Open rahulbot opened 4 months ago
Today I:
I tried creating a public mediacloud-public bucket, but the API call failed with an error that the account email address had not been verified.
Regarding WARC files:
There are about 10K WARC files, taking up 1.8TB on ramos (November 2023 thru early March 2024). There are about 75K WARC files in the S3 mediacloud-indexer-archive bucket taking about 13TB
So we could be talking about $1000 to transfer the WARC files we don't have locally
Now writing new current-day WARC files to both B2 and S3
I tried creating a public mediacloud-public bucket, but the API call failed with an error that the account email address had not been verified.
@philbudne I was able to poke around the settings page and verify my email. Please test again at your convenience and let me know if still fails.

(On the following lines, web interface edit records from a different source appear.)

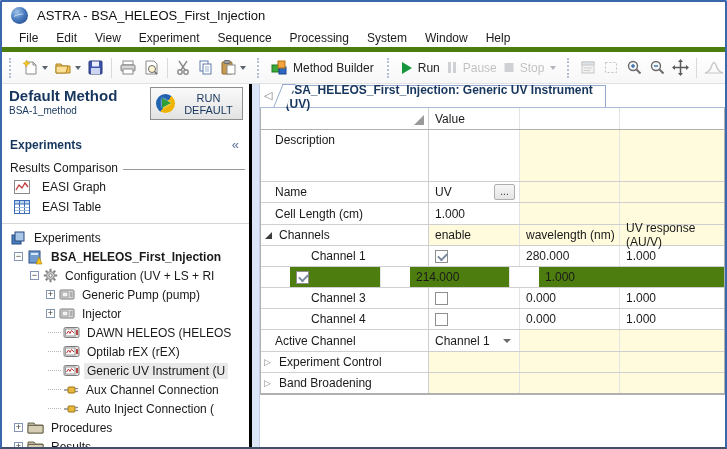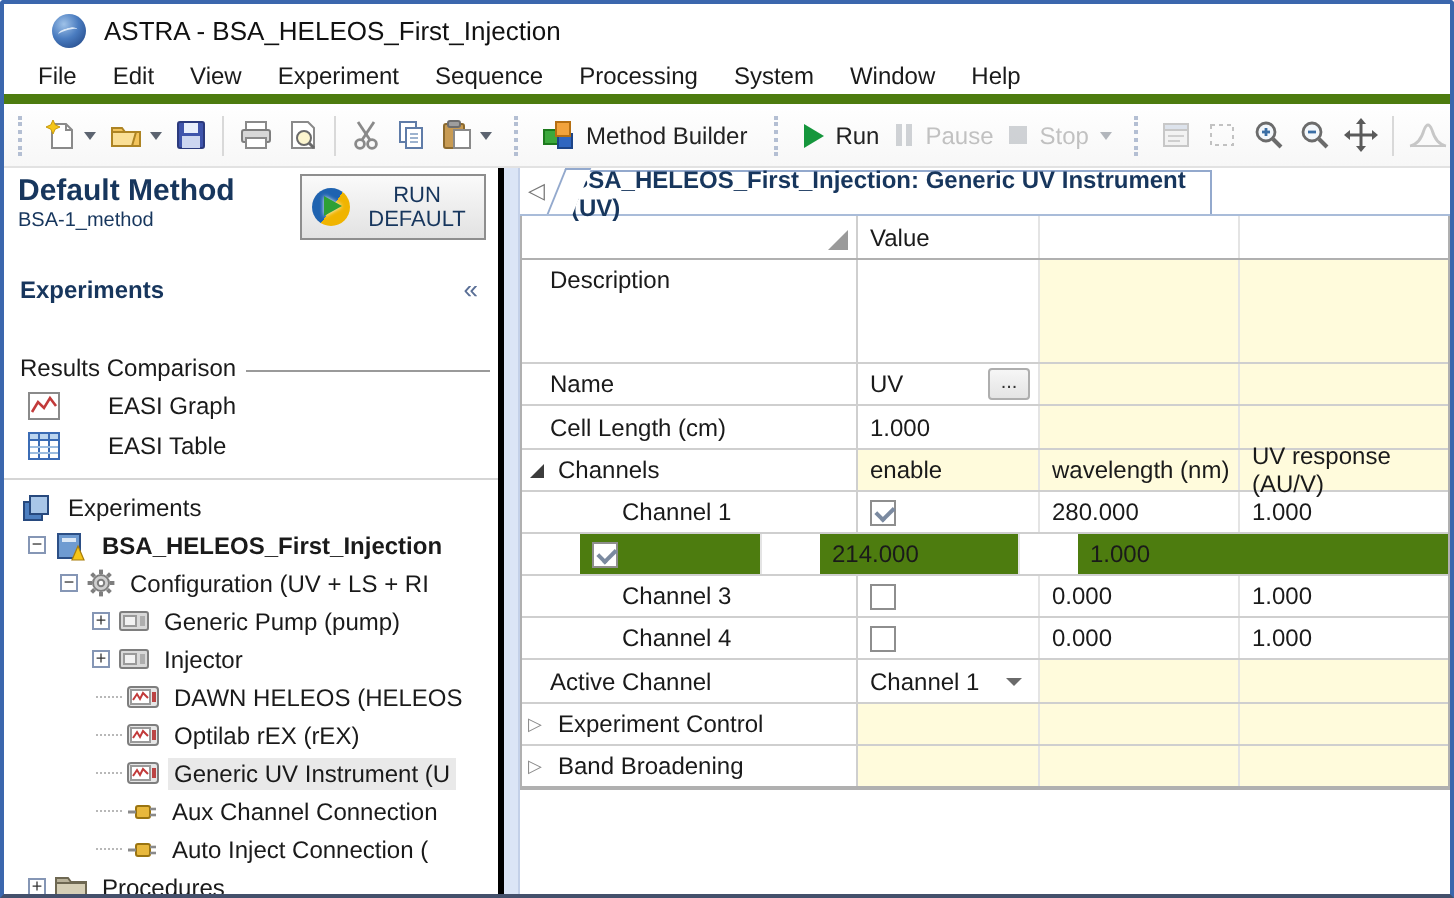--- a/index.html
+++ b/index.html
@@ -2,21 +2,21 @@
 <html><head>
 <meta charset="utf-8">
 <style>
   * { box-sizing: border-box; margin: 0; padding: 0; }
   html,body { width:727px; height:449px; overflow:hidden; }
   body { font-family:"Liberation Sans", sans-serif; font-size:12px; color:#1a1a1a; background:#fff; }
 
   .window { position:absolute; inset:0; border:2px solid #3b67ad; border-bottom-color:#44506b; background:#fff; border-radius:2px 2px 0 0; display:flex; flex-direction:column; }
 
   
-  .titlebar { height:26px; display:flex; align-items:center; gap:9px; padding-left:24px; background:#fff; flex:0 0 auto; }
+  .titlebar { height:26px; display:flex; align-items:center; gap:9px; padding-left:9px; background:#fff; flex:0 0 auto; }
   .app-icon { width:17px; height:17px; border-radius:50%; background:radial-gradient(circle at 35% 30%, #9fc2e8 0%, #4a7cc0 45%, #1c3f7d 100%); position:relative; flex:0 0 auto; }
   .app-icon::after { content:""; position:absolute; left:3px; top:7px; width:10px; height:3px; border-radius:50%; border-top:1.5px solid #dce9f8; transform:rotate(-15deg); }
   .title-text { font-size:13px; color:#111; }
 
   
   .menubar { height:24px; display:flex; align-items:center; padding-left:8px; border-bottom:5px solid #4d7c0f; flex:0 0 auto; }
   .menu-item { padding:3px 9px; cursor:default; }
 
   
   .toolbar { height:32px; display:flex; align-items:center; padding-left:4px; background:linear-gradient(#ffffff,#f7f7f7); border-bottom:1px solid #e2e2e2; flex:0 0 auto; overflow:hidden; white-space:nowrap; }
@@ -41,24 +41,24 @@
   .dm-sub { font-size:10px; color:#17365d; margin-top:1px; }
   .run-default-btn { position:absolute; right:6px; top:3px; width:93px; height:33px; border:1px solid #8e8e8e; background:linear-gradient(#fafafa,#e2e2e2); display:flex; align-items:center; gap:5px; padding:2px 5px; cursor:pointer; }
   .rd-icon { width:19px; height:19px; border-radius:50%; background:linear-gradient(125deg,#1f63b0 52%,#f0b400 52%); position:relative; flex:0 0 auto; }
   .rd-icon::after { content:""; position:absolute; left:6px; top:4px; border-left:9px solid #2ea035; border-top:5.5px solid transparent; border-bottom:5.5px solid transparent; filter:drop-shadow(0 0 1px #fff); }
   .rd-text { font-size:11px; color:#17365d; line-height:12px; text-align:center; flex:1; }
 
   .exp-header { display:flex; align-items:center; padding:11px 10px 3px 8px; }
   .exp-header .hl { font-weight:bold; color:#17365d; flex:1; }
   .chevrons { color:#5a6f96; font-size:13px; cursor:pointer; }
 
-  .group-label { display:flex; align-items:center; gap:5px; padding:6px 4px 2px 8px; color:#1a1a1a;margin-top:16px; }
+  .group-label { display:flex; align-items:center; gap:5px; padding:6px 4px 2px 8px; color:#1a1a1a; }
   .group-label .rule { flex:1; border-top:1px solid #9a9a9a; margin-top:2px; }
 
-  .easi-item { display:flex; align-items:center; gap:20px; height:20px; padding-left:12px; cursor:pointer; }
+  .easi-item { display:flex; align-items:center; gap:8px; height:20px; padding-left:12px; cursor:pointer; }
 
   .panel-sep { border-top:1px solid #d5d5d5; margin:6px 0 4px 0; }
 
   .tree { white-space:nowrap; }
   .tree-row { display:flex; align-items:center; height:19px; cursor:pointer; }
   .tlabel { padding:1px 3px; }
   .tree-row.selected .tlabel { background:#e9e9e9; }
   .tree-row.bold .tlabel { font-weight:bold; }
   .expander { width:9px; height:9px; border:1px solid #8596b5; background:#fff; font-size:9px; line-height:7px; text-align:center; color:#333; margin-right:4px; flex:0 0 auto; cursor:pointer; }
   .stub { width:13px; border-top:1px dotted #b8b8b8; margin-right:2px; flex:0 0 auto; }

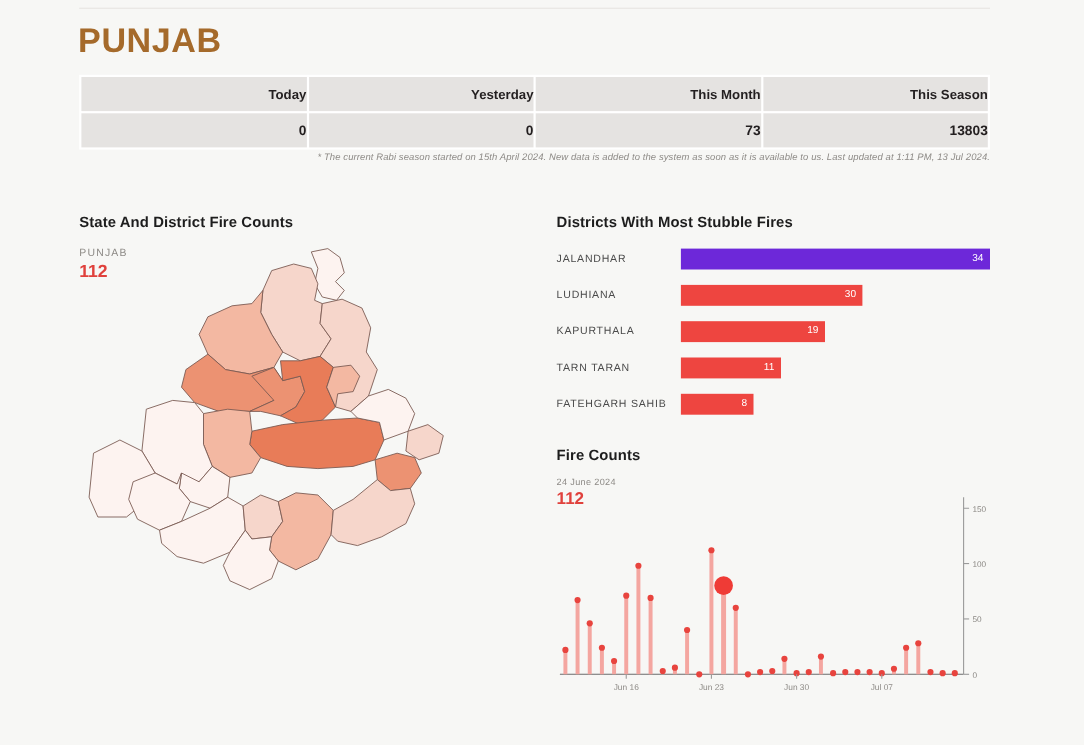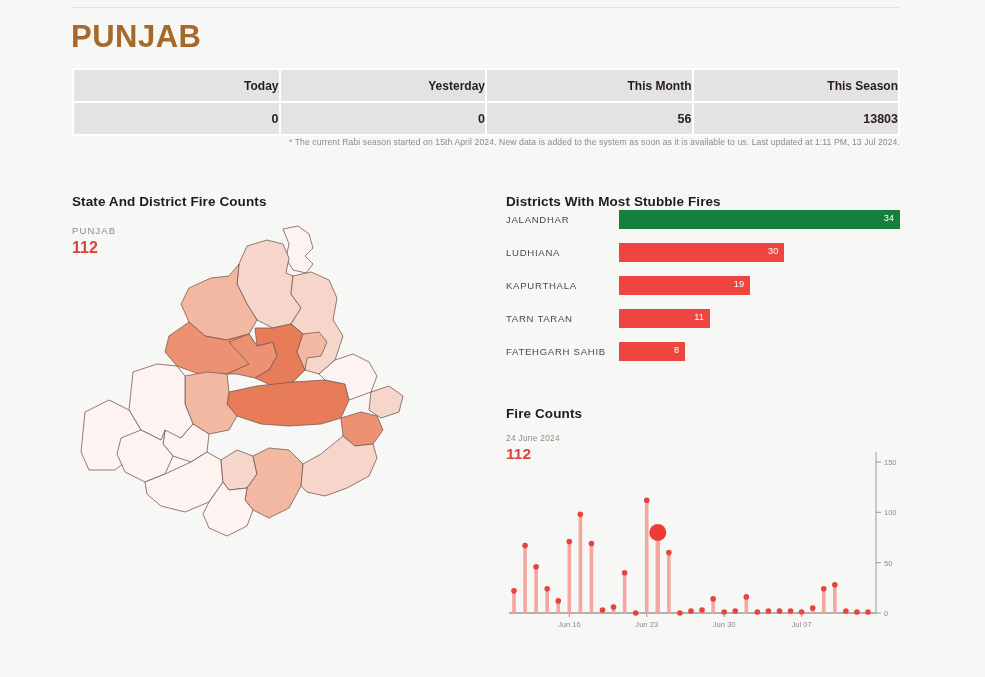--- a/index.html
+++ b/index.html
@@ -36,42 +36,42 @@
     color: #231f20;
     font-size: 12px;
     font-weight: bold;
     height: 31px;
     width: 25%;
   }
   .summary-table td { height: 31px; font-size: 12.5px; }
 
   .footnote {
     position: absolute; right: 85px; top: 137px;
-    font-size: 8.6px; color: #8d8a86;
+    font-size: 8.6px; font-style: italic; color: #8d8a86;
     letter-spacing: 0.1px; white-space: nowrap;
   }
 
   
   .sec-head {
     position: absolute;
     font-size: 13.5px; font-weight: bold; color: #1d1d1d;
     letter-spacing: 0.1px;
   }
   #h-map   { left: 72px;  top: 194px; }
   #h-bars  { left: 506px; top: 194px; }
   #h-spark { left: 506px; top: 406px; }
 
   
   .map-wrap { position: absolute; left: 72px; top: 224px; width: 420px; height: 395px; }
   .map-label { font-size: 9.5px; color: #8d8a86; letter-spacing: 1.1px; line-height: 13px; }
   .map-value { font-size: 16px; font-weight: bold; color: #e0413c; line-height: 20px; margin-top: 1px; }
   .map-svg { position: absolute; left: 5px; top: 0px; }
 
   
-  .bars { position: absolute; left: 506px; top: 208px; width: 394px; }
+  .bars { position: absolute; left: 506px; top: 224px; width: 394px; }
   .bar-row { position: relative; height: 33px; }
   .bar-name {
     position: absolute; left: 0; top: 6px;
     font-size: 9.6px; color: #4a4a4a; letter-spacing: 0.7px;
     white-space: nowrap;
   }
   .bar-track { position: absolute; left: 113px; top: 2px; right: 0; height: 19px; }
   .bar-fill {
     height: 19px; background: #ee4540; position: relative;
   }
@@ -101,21 +101,21 @@
         <th>Today</th>
         <th>Yesterday</th>
         <th>This Month</th>
         <th>This Season</th>
       </tr>
     </thead>
     <tbody>
       <tr>
         <td>0</td>
         <td>0</td>
-        <td>56</td>
+        <td>73</td>
         <td>13803</td>
       </tr>
     </tbody>
   </table>
 
   <div class="footnote">* The current Rabi season started on 15th April 2024. New data is added to the system as soon as it is available to us. Last updated at 1:11 PM, 13 Jul 2024.</div>
 
   <div class="sec-head" id="h-bars">Districts With Most Stubble Fires</div>
   <div class="sec-head" id="h-map">State And District Fire Counts</div>
   <div class="sec-head" id="h-spark">Fire Counts</div>
@@ -146,21 +146,21 @@
         <path d="M170,264 L180,250 L176,232 L192,224 L212,226 L226,240 L224,262 L212,284 L192,294 L176,286 L168,276 Z" fill="#f3b8a2" stroke="#7a5a52" stroke-width="0.8"></path>
         <path d="M132,278 L146,258 L152,266 L170,264 L168,276 L176,286 L170,302 L150,312 L132,304 L126,290 Z" fill="#fdf3f0" stroke="#7a5a52" stroke-width="0.8"></path>
         <path d="M226,240 L244,230 L266,212 L278,222 L296,220 L300,234 L292,252 L270,264 L248,272 L230,268 L224,262 Z" fill="#f6d6cb" stroke="#7a5a52" stroke-width="0.8"></path>
       </svg>
   </div>
 
   <div class="bars" id="bars-root">
       <div class="bar-row">
         <div class="bar-name">JALANDHAR</div>
         <div class="bar-track">
-          <div class="bar-fill" style="width: 281px; background: #15803d;">
+          <div class="bar-fill" style="width: 281px; background: #6d28d9;">
             <div class="bar-val">34</div>
           </div>
         </div>
       </div>
       <div class="bar-row">
         <div class="bar-name">LUDHIANA</div>
         <div class="bar-track">
           <div class="bar-fill" style="width: 165.294px; background: rgb(238, 69, 64);">
             <div class="bar-val">30</div>
           </div>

Did a bit of googling on how to set ES to use a specific S3 API URL for backblaze:
https://github.com/elastic/elasticsearch/issues/21283#issuecomment-828002399
B2 has S3 compatible API. It works fine for us. We are using a snapshot like this:
{
"type": "s3",
"settings": {
"bucket": "elastic-backup",
"region": "",
"endpoint": "s3.us-west-001.backblazeb2.com"
}
}
In our case the endpoint would be s3.us-east-005.backblazeb2.com
I've broken out the task of "closing s3 writes" into a new issue (#316)- I'll leave this as a reference to the longer-term task of extracting data from s3 once we're no longer writing to it.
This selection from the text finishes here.